Силий, Цезарь, Варон и другие прекрасные авторы используют некоторые понятия совершенно иначе, чем Цицерон. Однако все способы хороши, поскольку превосходство и мощь языка вовсе не связаны с такими пустяками.
Вспомним, что в свое время Демосфен ответил Эсхину, спросившему, не являются ли некоторые использованные им слова (хотя и не аттические) предзнаменованиями или пророчествами, что будущее Греции не зависит от таких пустяков. Поэтому и мне все равно, если тосканцы упрекнут меня в том, что я сказал satisfatto, а не sodisfarro, honorevole вместо horrvole, causa вместо cagione, populo, а не popolo и так далее».
Тут мессир Федерико поднялся и заявил: «Позвольте мне сказать несколько слов, прошу вас».

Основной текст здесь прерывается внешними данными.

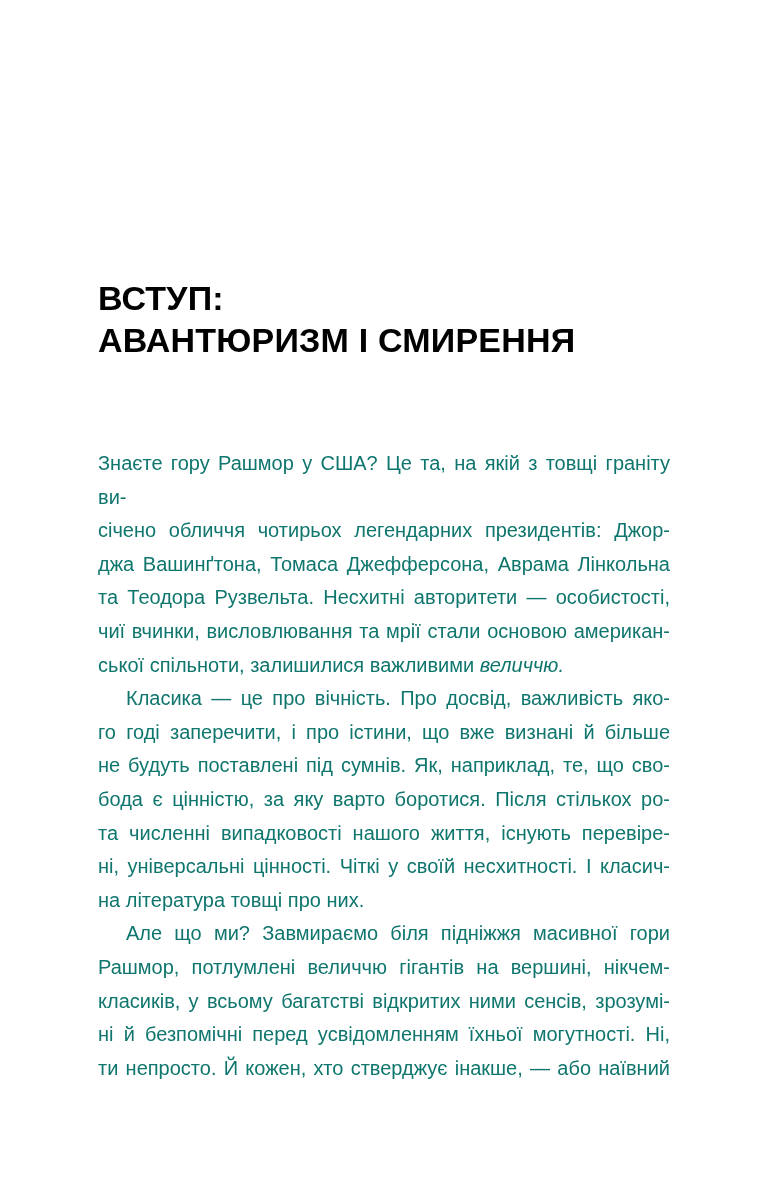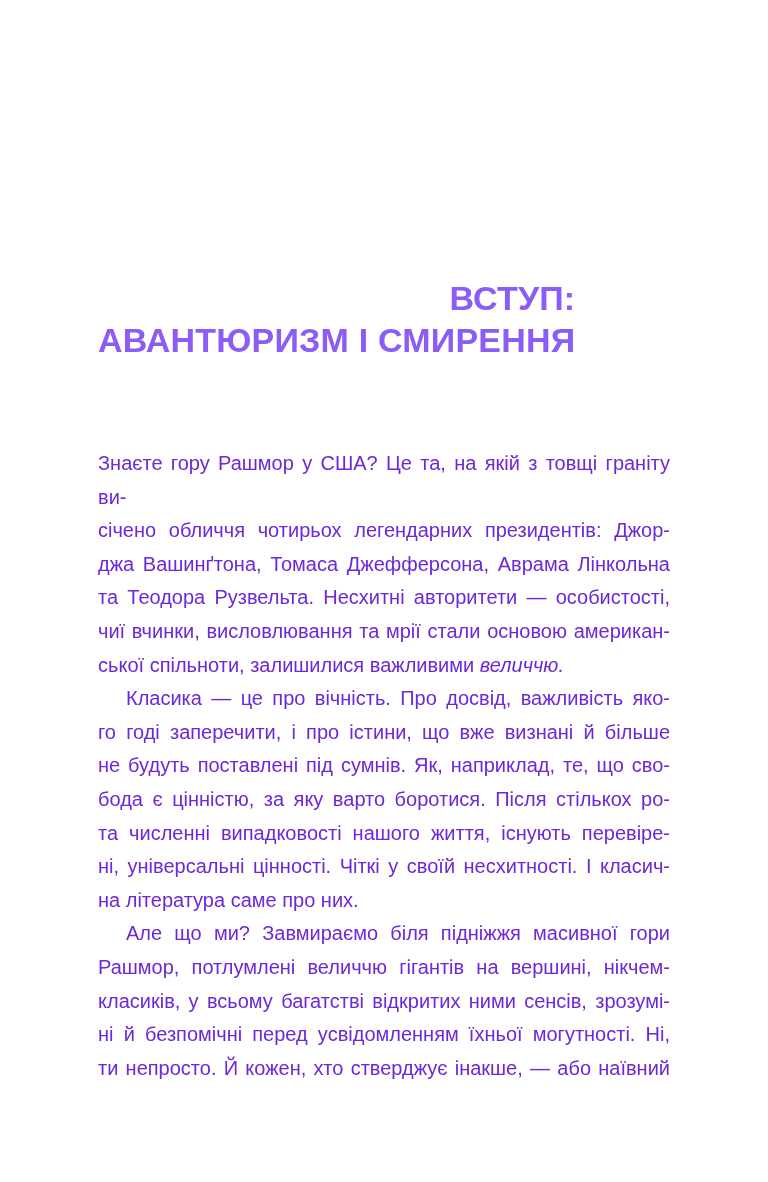--- a/index.html
+++ b/index.html
@@ -57,41 +57,41 @@
     text-indent: 28px;
   }
   .line em {
     font-style: italic;
   }
 </style>
 </head>
 <body>
 
 <div class="page" style="background: rgb(255, 255, 255);">
-  <h1 class="heading" style="color: #8b5cf6; text-align: right;">
+  <h1 class="heading" style="color: #000000;">
     <span class="heading-line">ВСТУП:</span>
     <span class="heading-line">АВАНТЮРИЗМ І СМИРЕННЯ</span>
   </h1>
-  <div class="body-text" style="color: #6d28d9;">
+  <div class="body-text" style="color: #0f766e;">
       <div class="paragraph">
         <div class="line">Знаєте гору Рашмор у США? Це та, на якій з товщі граніту ви-</div>
         <div class="line">січено обличчя чотирьох легендарних президентів: Джор-</div>
         <div class="line">джа Вашинґтона, Томаса Джефферсона, Аврама Лінкольна</div>
         <div class="line">та Теодора Рузвельта. Несхитні авторитети — особистості,</div>
         <div class="line">чиї вчинки, висловлювання та мрії стали основою американ-</div>
         <div class="line line-left"><span>ської спільноти, залишилися важливими </span><em>величчю.</em></div>
       </div>
       <div class="paragraph indented">
         <div class="line">Класика — це про вічність. Про досвід, важливість яко-</div>
         <div class="line">го годі заперечити, і про істини, що вже визнані й більше</div>
         <div class="line">не будуть поставлені під сумнів. Як, наприклад, те, що сво-</div>
         <div class="line">бода є цінністю, за яку варто боротися. Після стількох ро-</div>
         <div class="line">та численні випадковості нашого життя, існують перевіре-</div>
         <div class="line">ні, універсальні цінності. Чіткі у своїй несхитності. І класич-</div>
-        <div class="line line-left">на література саме про них.</div>
+        <div class="line line-left">на література товщі про них.</div>
       </div>
       <div class="paragraph indented">
         <div class="line">Але що ми? Завмираємо біля підніжжя масивної гори</div>
         <div class="line">Рашмор, потлумлені величчю гігантів на вершині, нікчем-</div>
         <div class="line">класиків, у всьому багатстві відкритих ними сенсів, зрозумі-</div>
         <div class="line">ні й безпомічні перед усвідомленням їхньої могутності. Ні,</div>
         <div class="line">ти непросто. Й кожен, хто стверджує інакше, — або наївний</div>
       </div>
     </div>
 </div>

«Он – моя головная боль, – смеясь, ответила синьора Эмилия. – Мне хотелось бы отложить разговор на другой день. Что же касается вас, граф, то докажите нам, что вы обладаете прекрасной памятью, и продолжите спор с того места, где вы начали».
40. «Моя синьора, – возразил граф, – боюсь, что нить рассуждений утеряна. Если я не ошибаюсь, мы говорили, что излишняя манерность нередко приводит к грубости, тогда как простота и непринужденность порождают изящество. Я лишь замечу, что женщины всегда стремятся выглядеть красивыми. Если же природа не идет им навстречу, они пытаются исправить ее разными средствами, подкрашивая лица, выщипывая брови и волосы на лбу. Использование всех указанных приспособлений и затраченное на это время утаивается от мужчин, но всем хорошо об этом известно».